_DIRECTIONS FOR THIS TASK_: Please return every record exactly, with no pictures included.
### MATERIAL FOR THIS EXERCISE
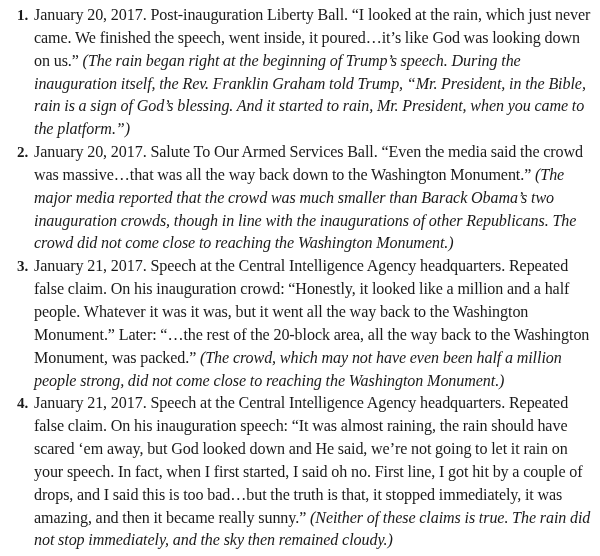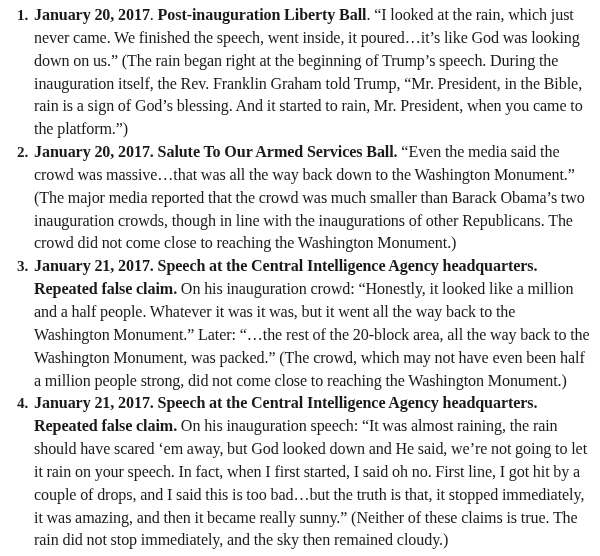"January 20, 2017" .hd { font-weight: bold -> normal }
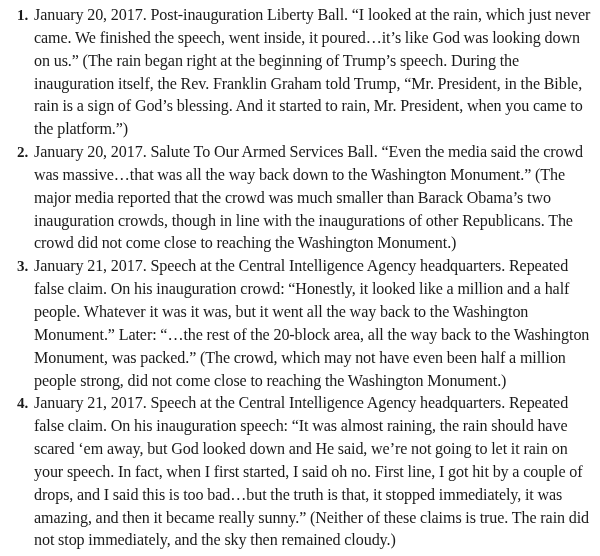"(The rain began right at" .note { font-style: none -> italic }
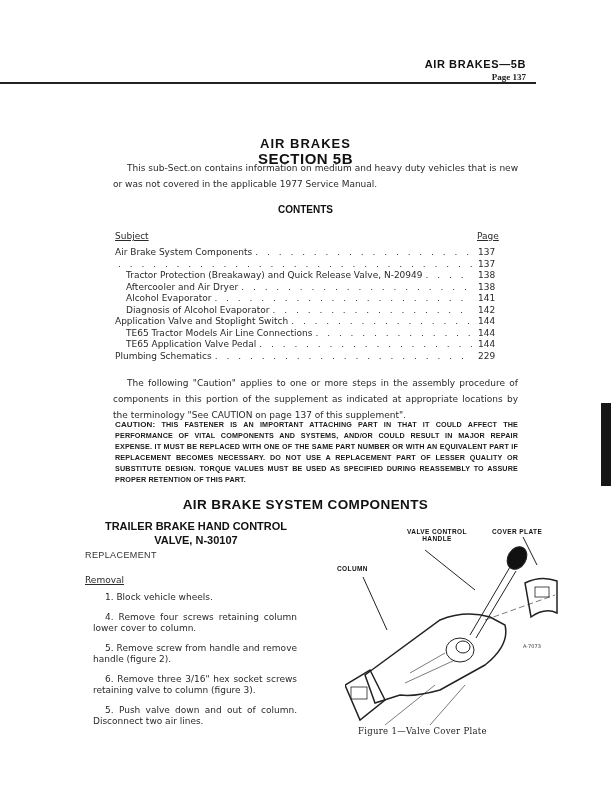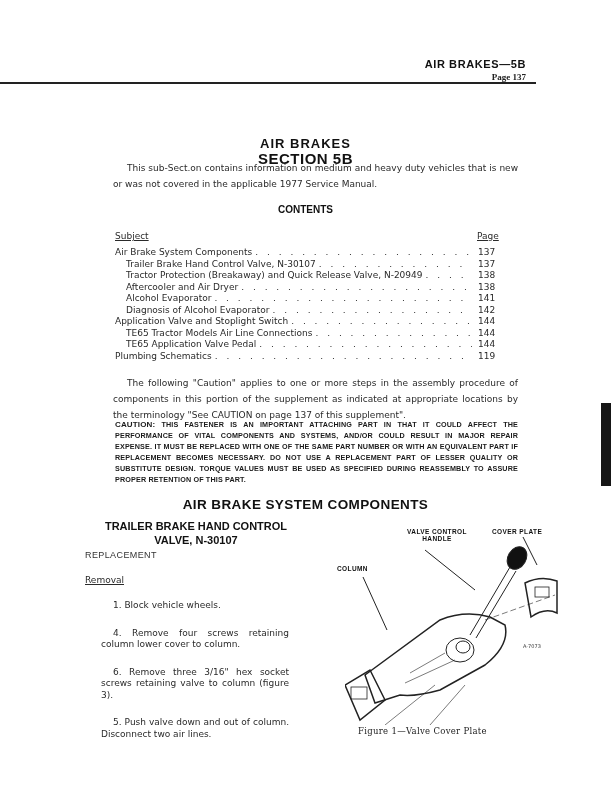"Trailer Brake Hand Control Valve," span.lbl { html: <span>Trailer Brake Hand Control Valve, N-30107</span> -> none }
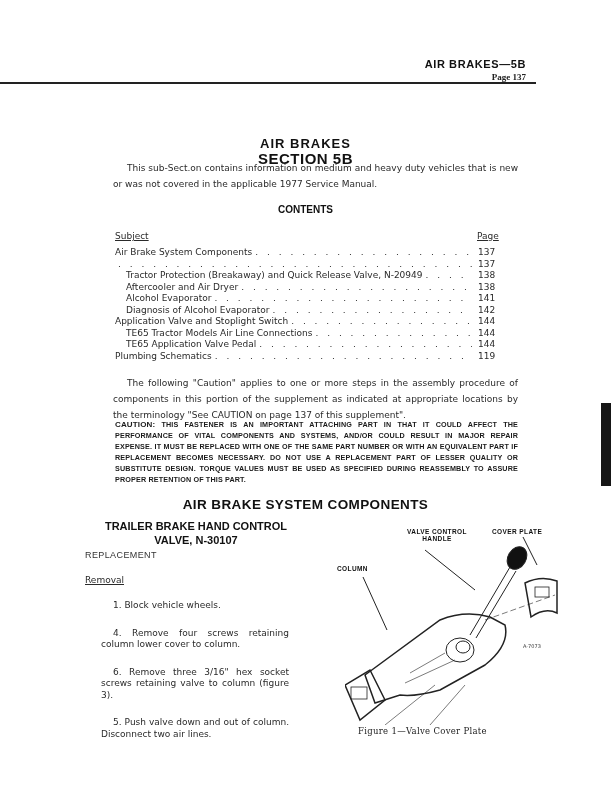"119" span.pg { text: 119 -> 229 }
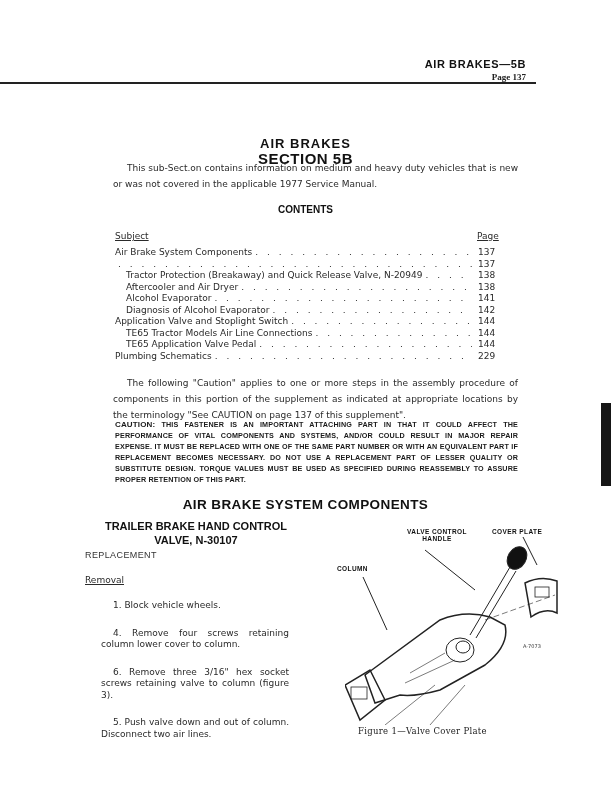"1. Block vehicle wheels." .steps p { margin: 16px -> 8px }
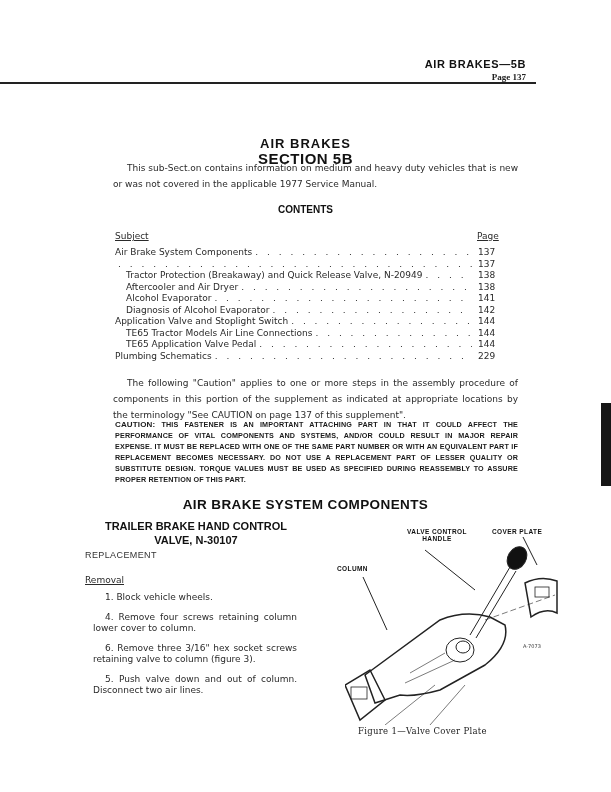"5. Remove screw from handle" p { html: none -> <p>5. Remove screw from handle and remove handle (figure 2).</p> }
######
_OUTPUT OF THE TASK_:
"January 20, 2017" .hd { font-weight: bold -> normal }
"(The rain began right at" .note { font-style: none -> italic }
"Trailer Brake Hand Control Valve," span.lbl { html: <span>Trailer Brake Hand Control Valve, N-30107</span> -> none }
"119" span.pg { text: 119 -> 229 }
"1. Block vehicle wheels." .steps p { margin: 16px -> 8px }
"5. Remove screw from handle" p { html: none -> <p>5. Remove screw from handle and remove handle (figure 2).</p> }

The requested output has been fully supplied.